Your objective ::
Without the pictures, repeat all of the data exactly as it appears below.

Data shown ::

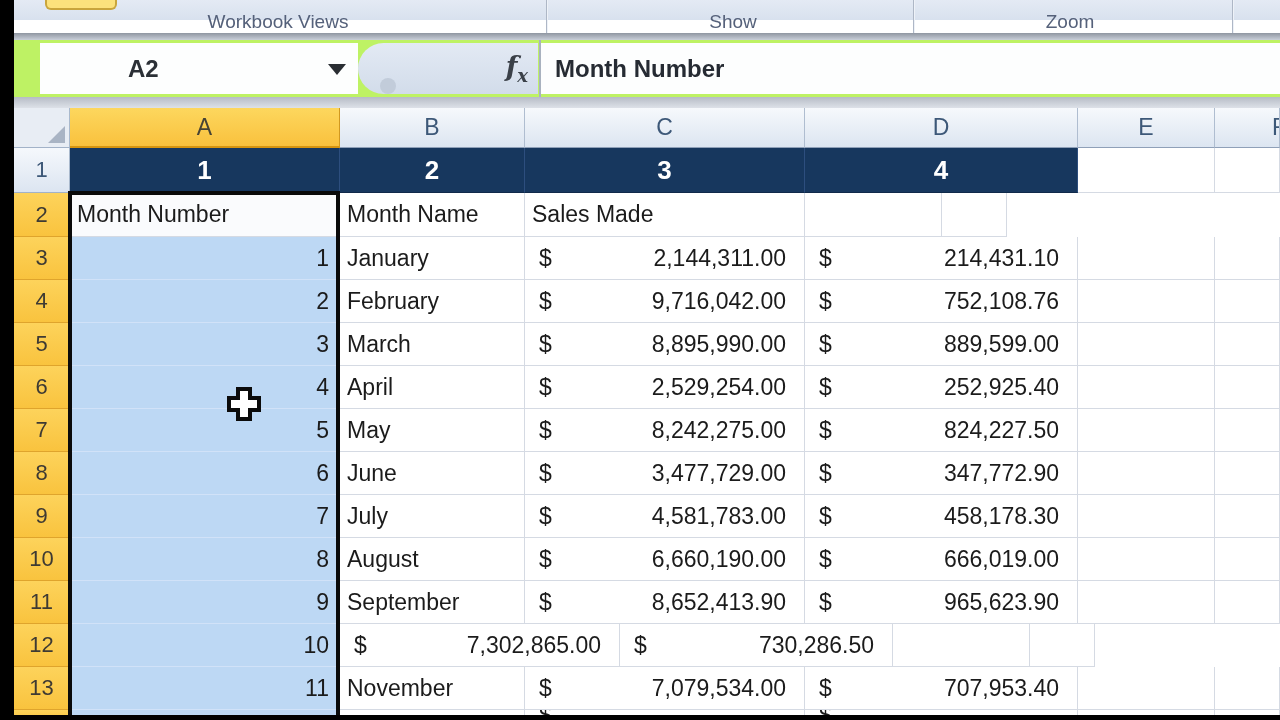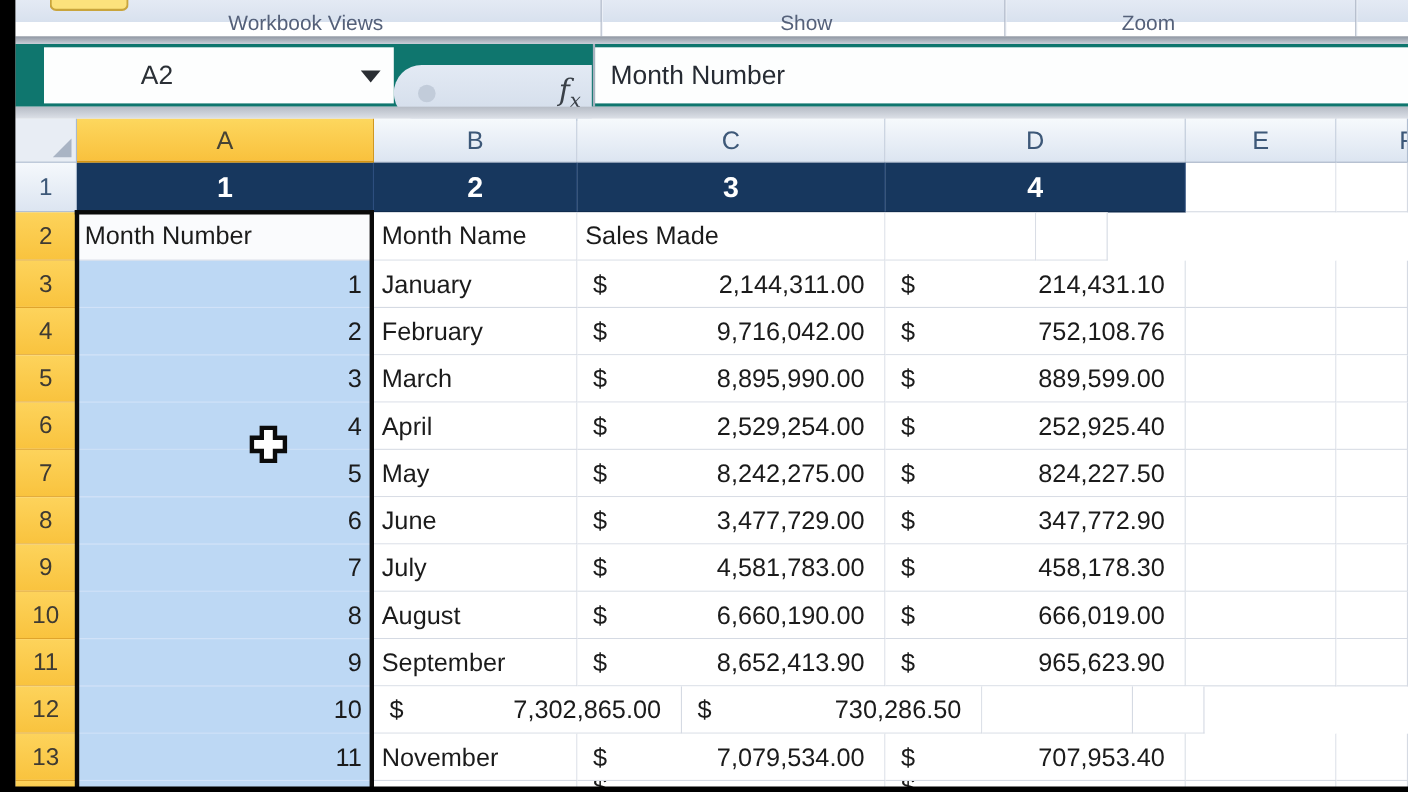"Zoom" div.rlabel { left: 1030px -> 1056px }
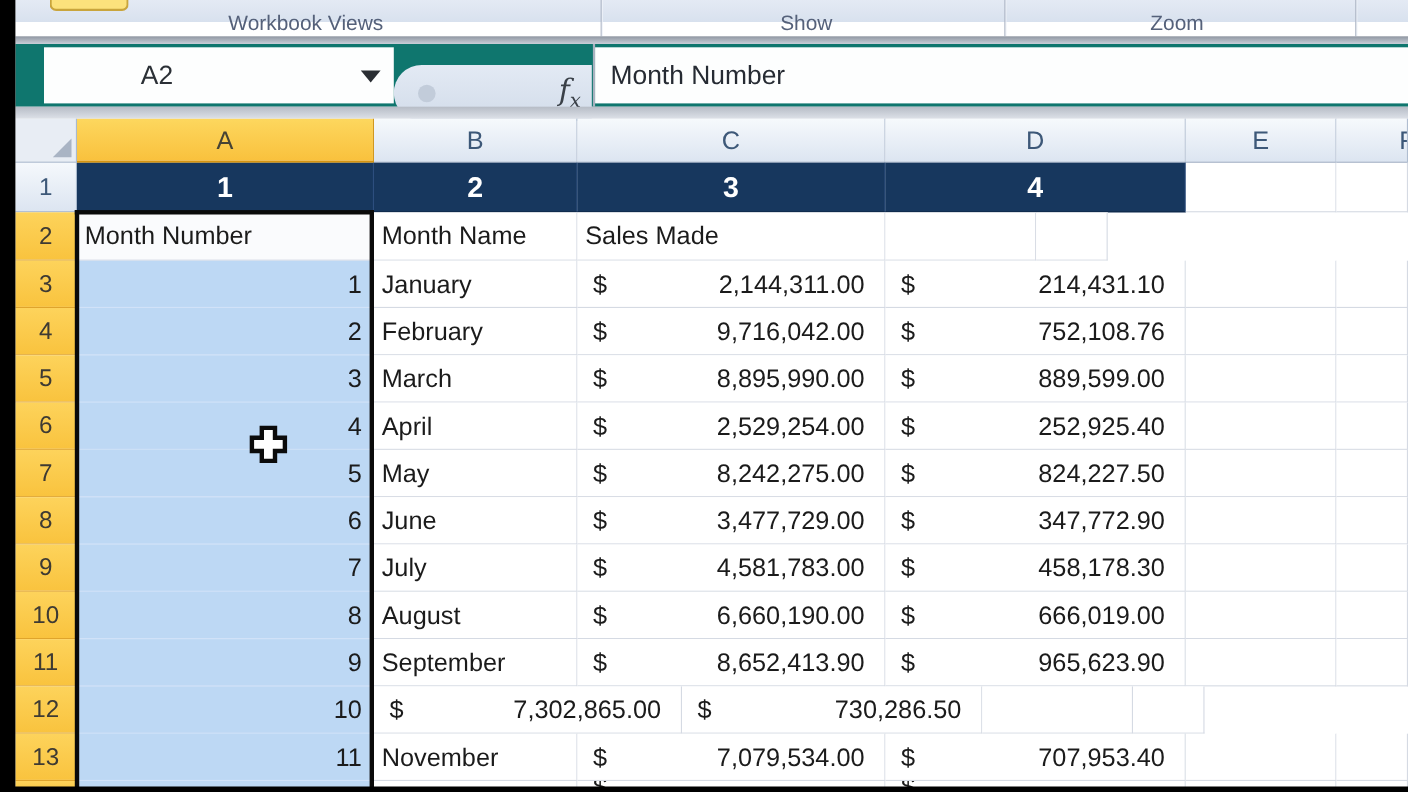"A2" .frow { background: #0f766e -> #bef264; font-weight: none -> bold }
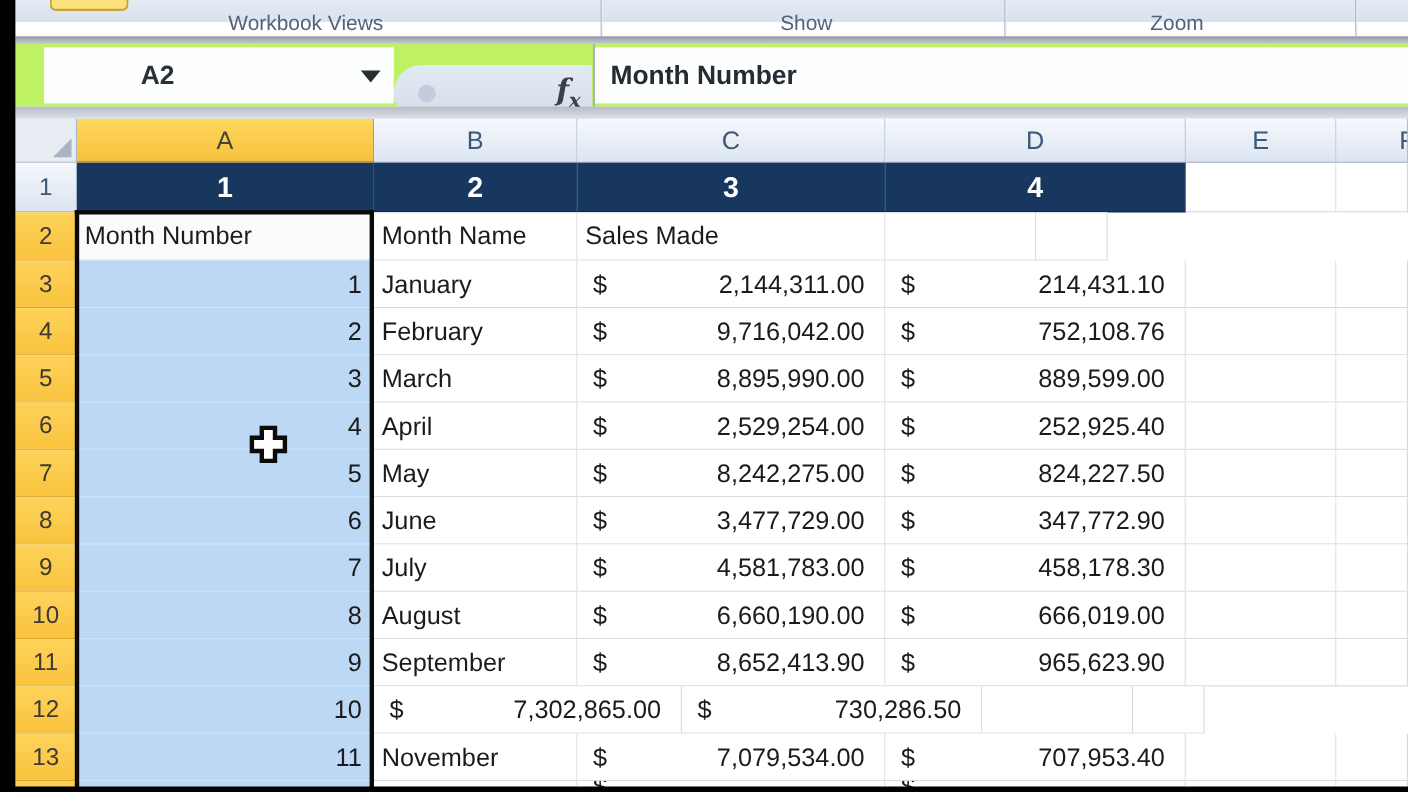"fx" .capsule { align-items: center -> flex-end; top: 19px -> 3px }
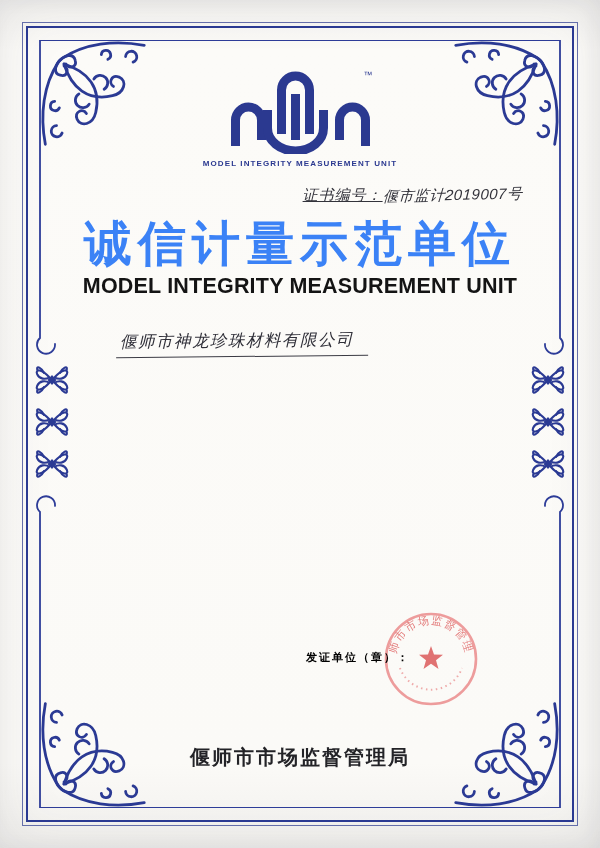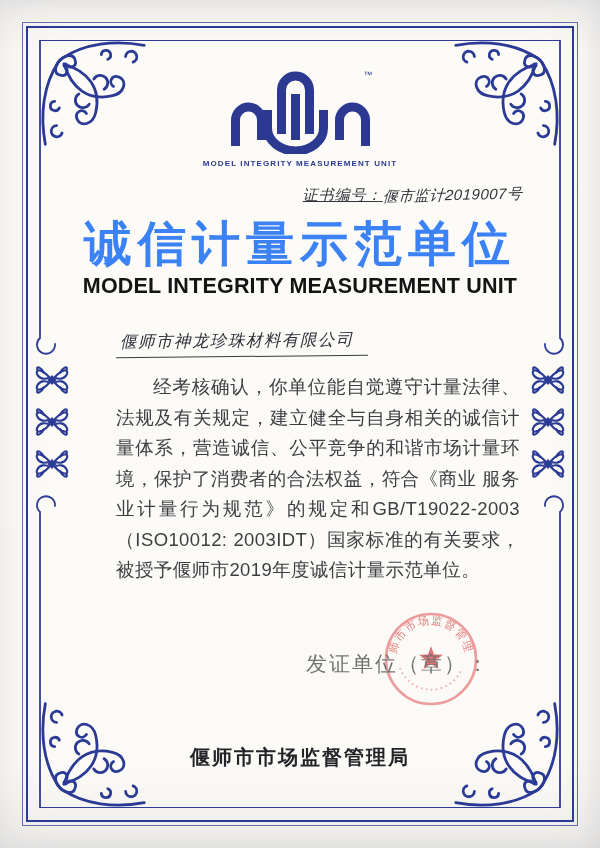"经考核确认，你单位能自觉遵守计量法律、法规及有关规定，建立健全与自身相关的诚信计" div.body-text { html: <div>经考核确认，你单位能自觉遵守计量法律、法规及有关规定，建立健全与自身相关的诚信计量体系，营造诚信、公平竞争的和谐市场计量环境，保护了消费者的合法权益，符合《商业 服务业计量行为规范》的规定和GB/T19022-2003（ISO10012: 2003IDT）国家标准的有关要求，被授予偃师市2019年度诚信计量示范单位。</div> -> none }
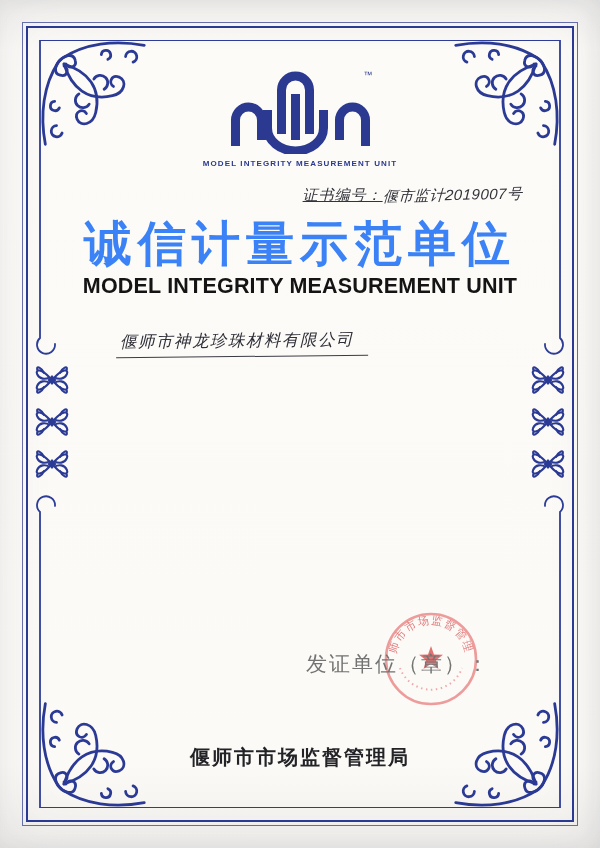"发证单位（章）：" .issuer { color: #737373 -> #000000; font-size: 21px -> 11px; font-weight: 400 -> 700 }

Exercise answer ::
"Zoom" div.rlabel { left: 1030px -> 1056px }
"A2" .frow { background: #0f766e -> #bef264; font-weight: none -> bold }
"fx" .capsule { align-items: center -> flex-end; top: 19px -> 3px }
"经考核确认，你单位能自觉遵守计量法律、法规及有关规定，建立健全与自身相关的诚信计" div.body-text { html: <div>经考核确认，你单位能自觉遵守计量法律、法规及有关规定，建立健全与自身相关的诚信计量体系，营造诚信、公平竞争的和谐市场计量环境，保护了消费者的合法权益，符合《商业 服务业计量行为规范》的规定和GB/T19022-2003（ISO10012: 2003IDT）国家标准的有关要求，被授予偃师市2019年度诚信计量示范单位。</div> -> none }
"发证单位（章）：" .issuer { color: #737373 -> #000000; font-size: 21px -> 11px; font-weight: 400 -> 700 }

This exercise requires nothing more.